WHAT THE EXERCISE ASKS
Keep the images out while you retype all of the data exactly.

SUPPLIED DATA: Begin

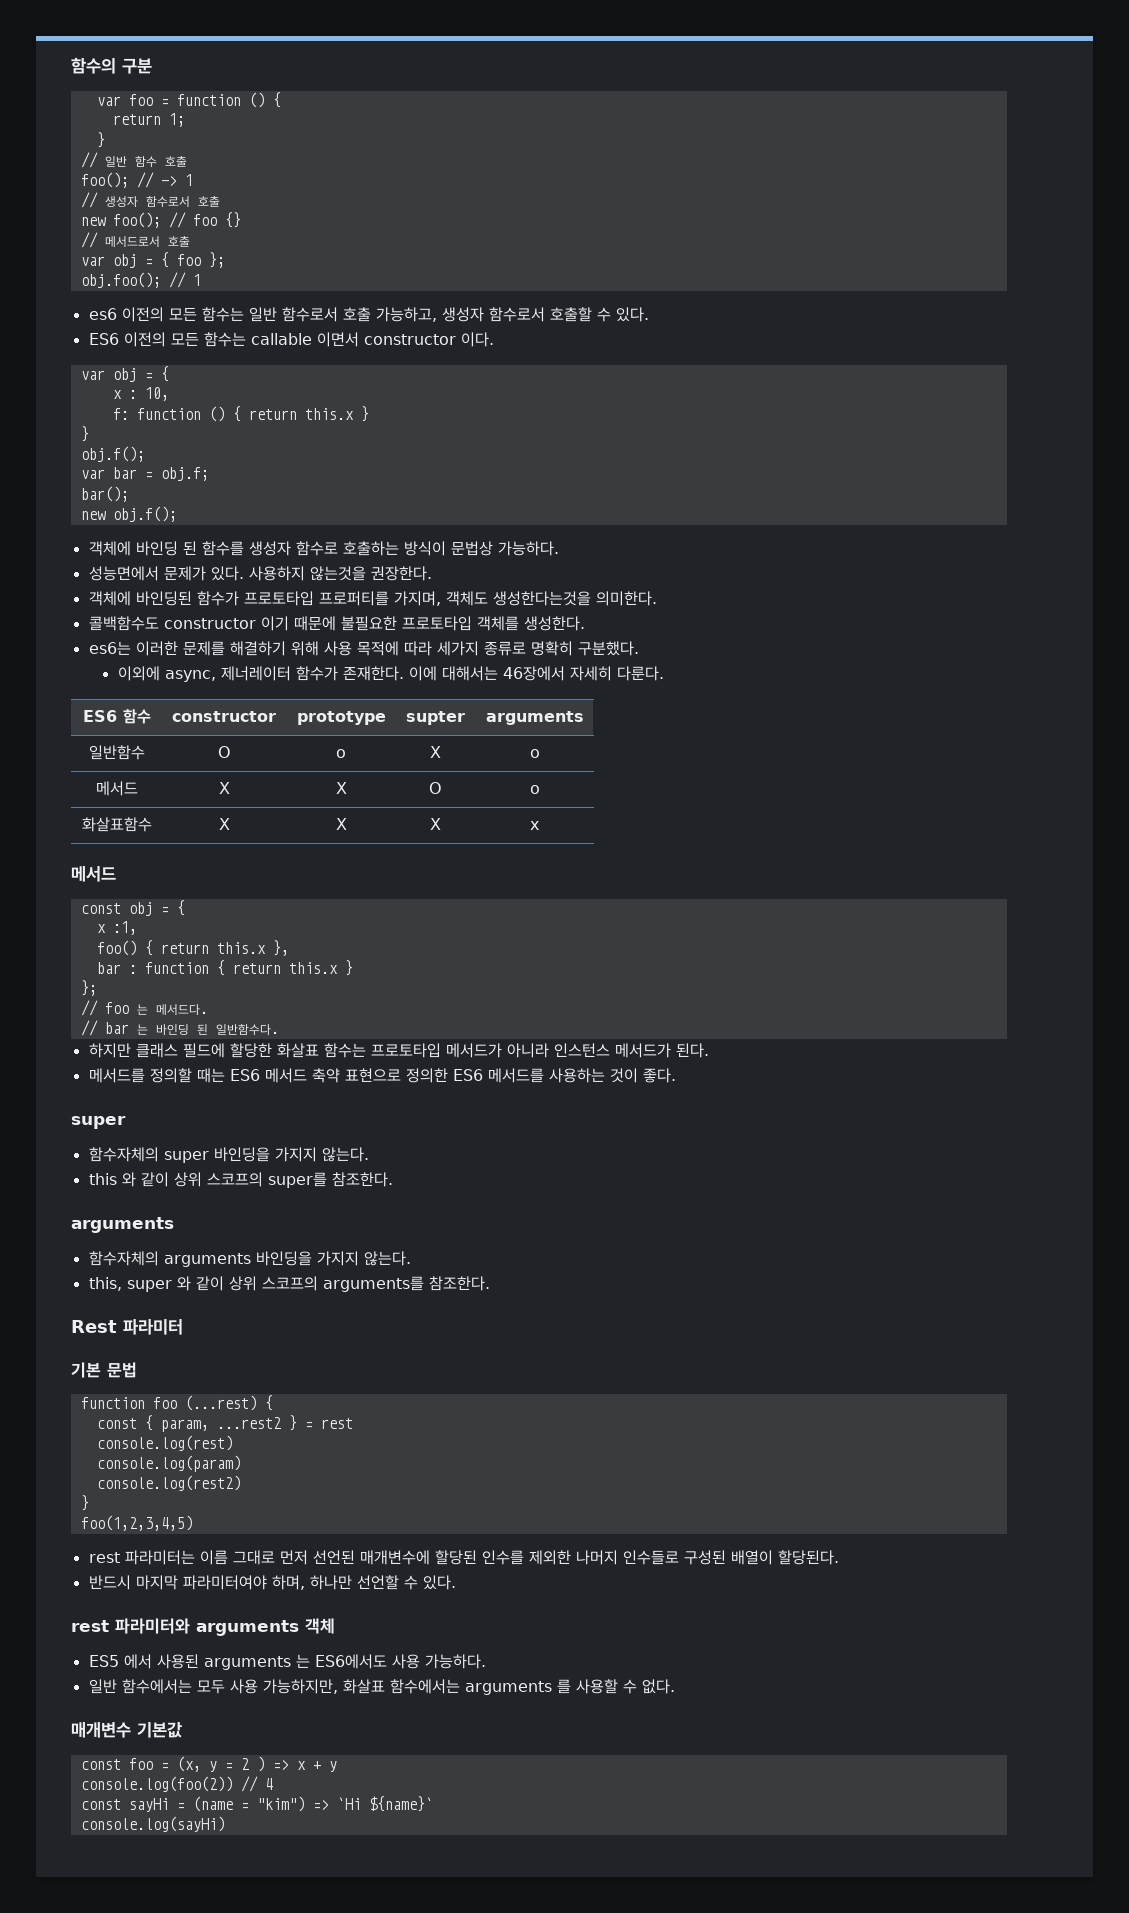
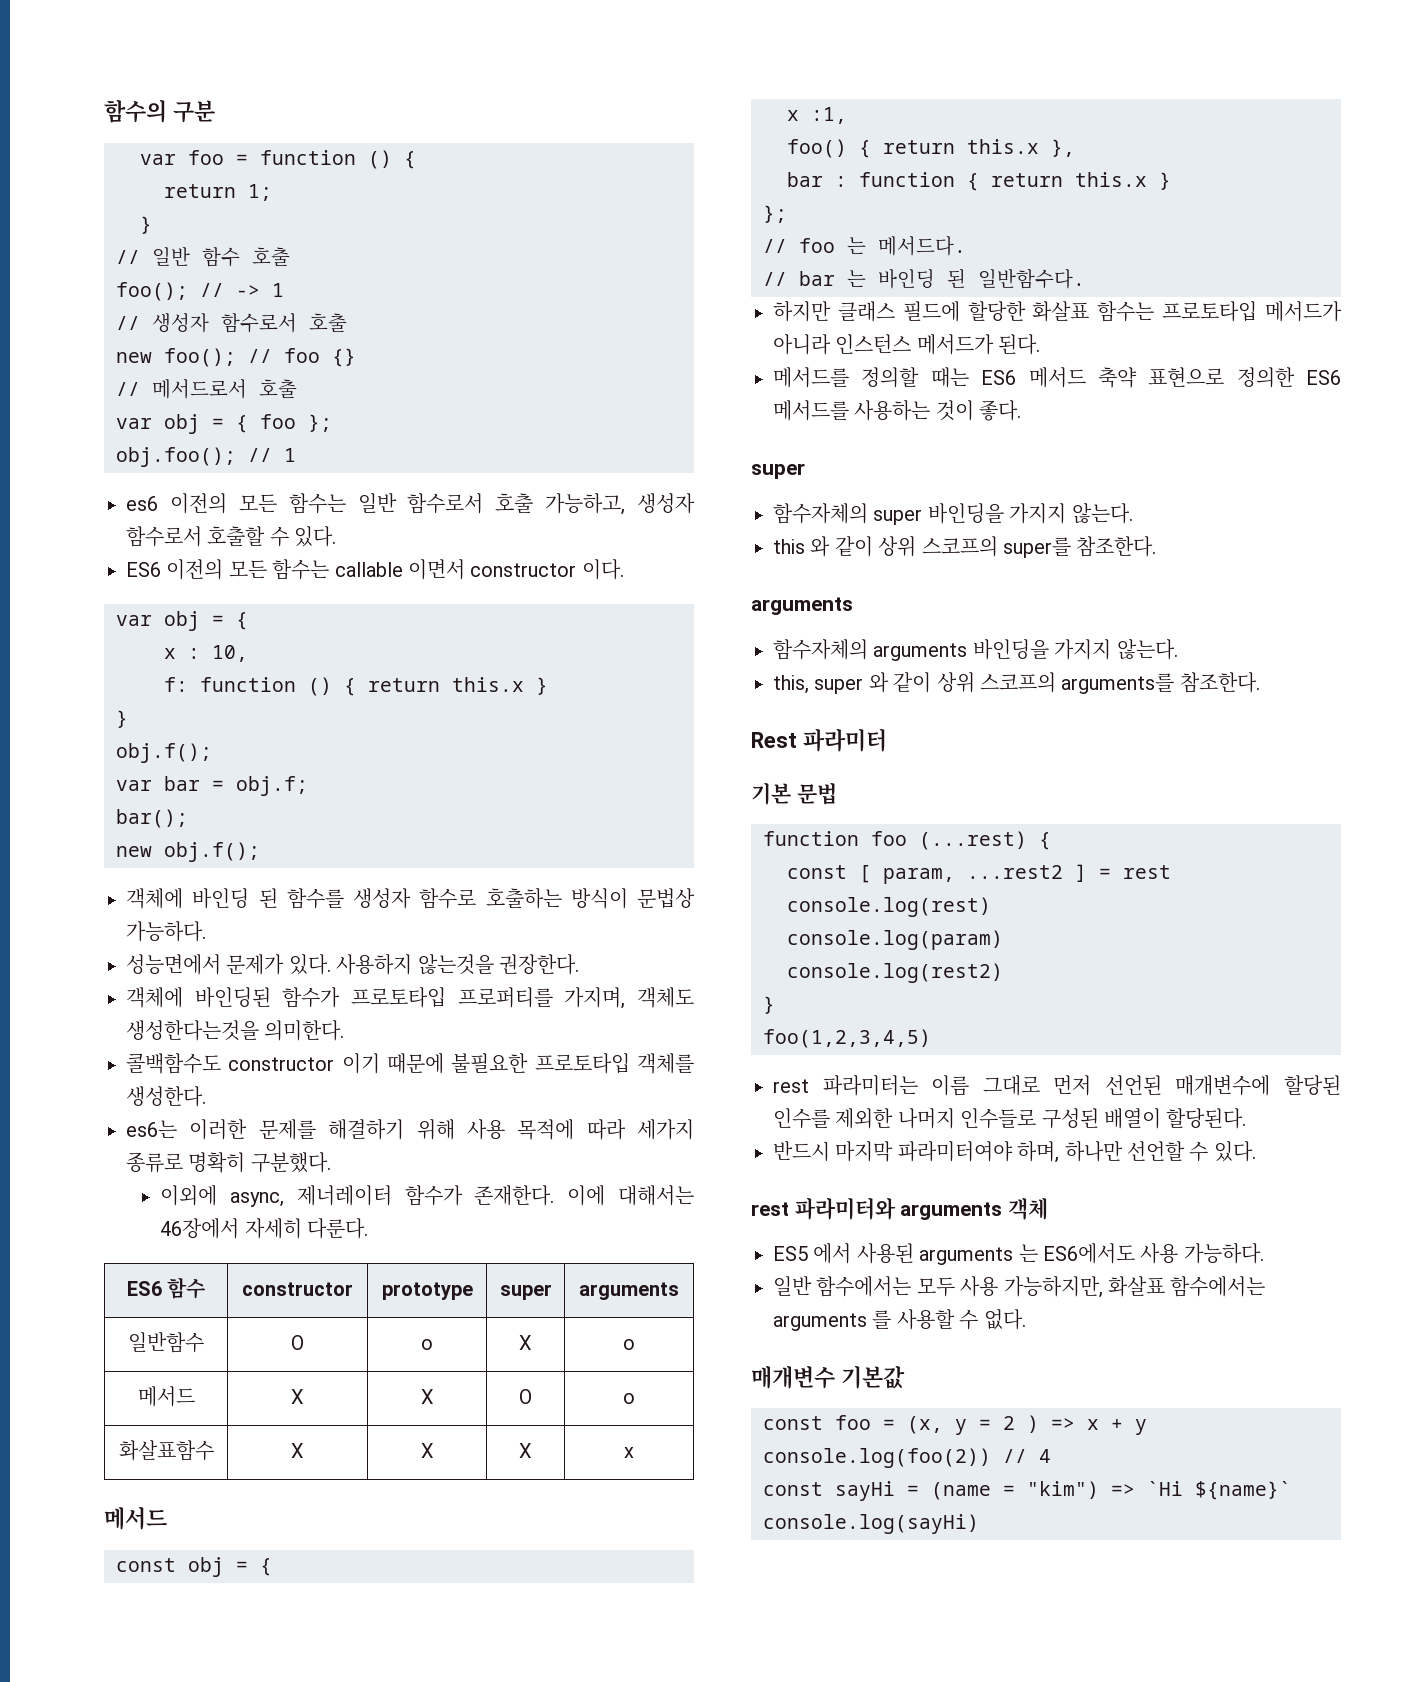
- ES6 함수 | constructor | prototype | supter | arguments
+ ES6 함수 | constructor | prototype | super | arguments
- const { param, ...rest2 } = rest
+ const [ param, ...rest2 ] = rest

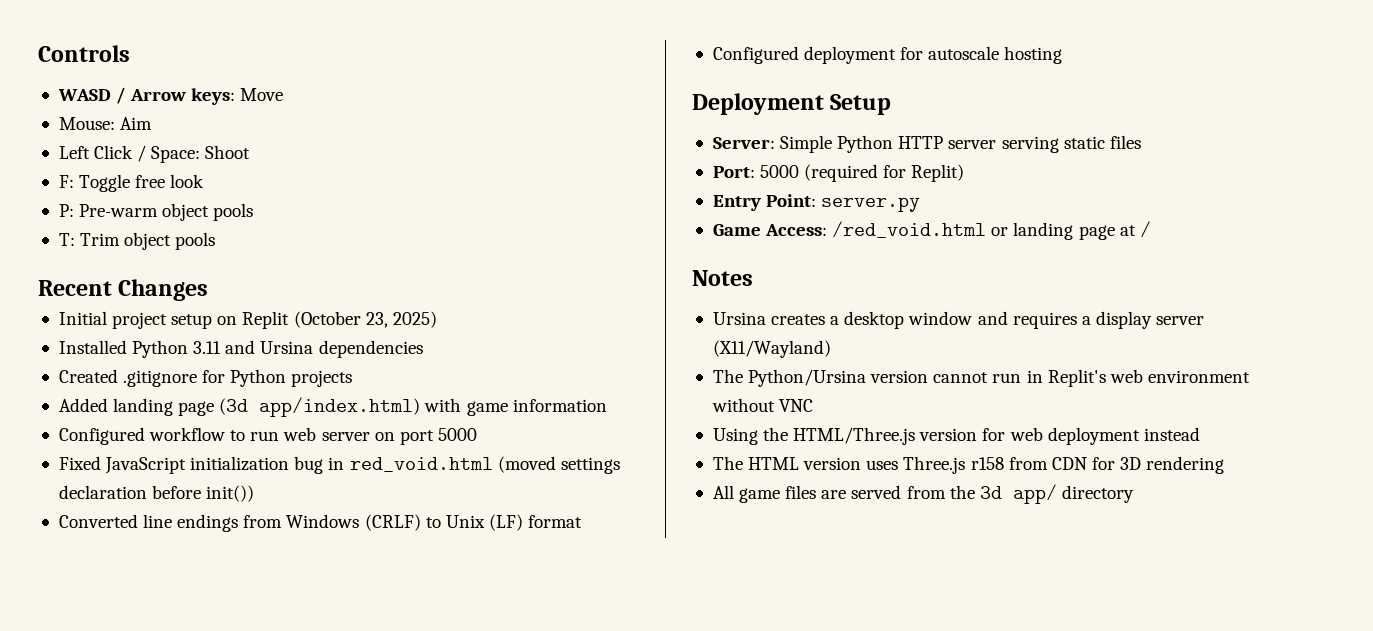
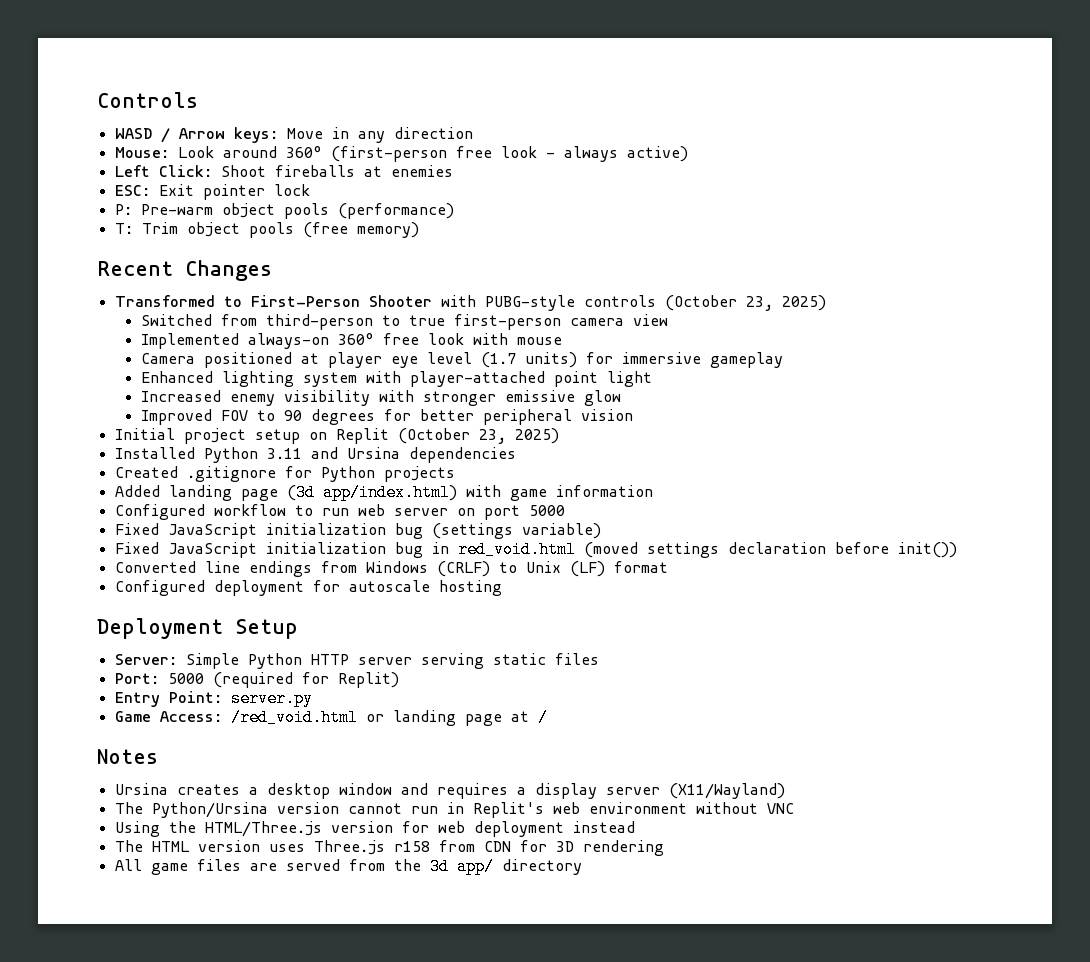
- WASD / Arrow keys: Move
- Mouse: Aim
- Left Click / Space: Shoot
- F: Toggle free look
+ WASD / Arrow keys: Move in any direction
+ Mouse: Look around 360° (first-person free look - always active)
+ Left Click: Shoot fireballs at enemies
+ ESC: Exit pointer lock
- P: Pre-warm object pools
+ P: Pre-warm object pools (performance)
- T: Trim object pools
+ T: Trim object pools (free memory)
+ Transformed to First-Person Shooter with PUBG-style controls (October 23, 2025)
+ Switched from third-person to true first-person camera view
+ Implemented always-on 360° free look with mouse
+ Camera positioned at player eye level (1.7 units) for immersive gameplay
+ Enhanced lighting system with player-attached point light
+ Increased enemy visibility with stronger emissive glow
+ Improved FOV to 90 degrees for better peripheral vision
+ Fixed JavaScript initialization bug (settings variable)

SUPPLIED DATA: End

SOLUTION TO THE PROBLEM
- ES6 함수 | constructor | prototype | supter | arguments
+ ES6 함수 | constructor | prototype | super | arguments
- const { param, ...rest2 } = rest
+ const [ param, ...rest2 ] = rest

- WASD / Arrow keys: Move
- Mouse: Aim
- Left Click / Space: Shoot
- F: Toggle free look
+ WASD / Arrow keys: Move in any direction
+ Mouse: Look around 360° (first-person free look - always active)
+ Left Click: Shoot fireballs at enemies
+ ESC: Exit pointer lock
- P: Pre-warm object pools
+ P: Pre-warm object pools (performance)
- T: Trim object pools
+ T: Trim object pools (free memory)
+ Transformed to First-Person Shooter with PUBG-style controls (October 23, 2025)
+ Switched from third-person to true first-person camera view
+ Implemented always-on 360° free look with mouse
+ Camera positioned at player eye level (1.7 units) for immersive gameplay
+ Enhanced lighting system with player-attached point light
+ Increased enemy visibility with stronger emissive glow
+ Improved FOV to 90 degrees for better peripheral vision
+ Fixed JavaScript initialization bug (settings variable)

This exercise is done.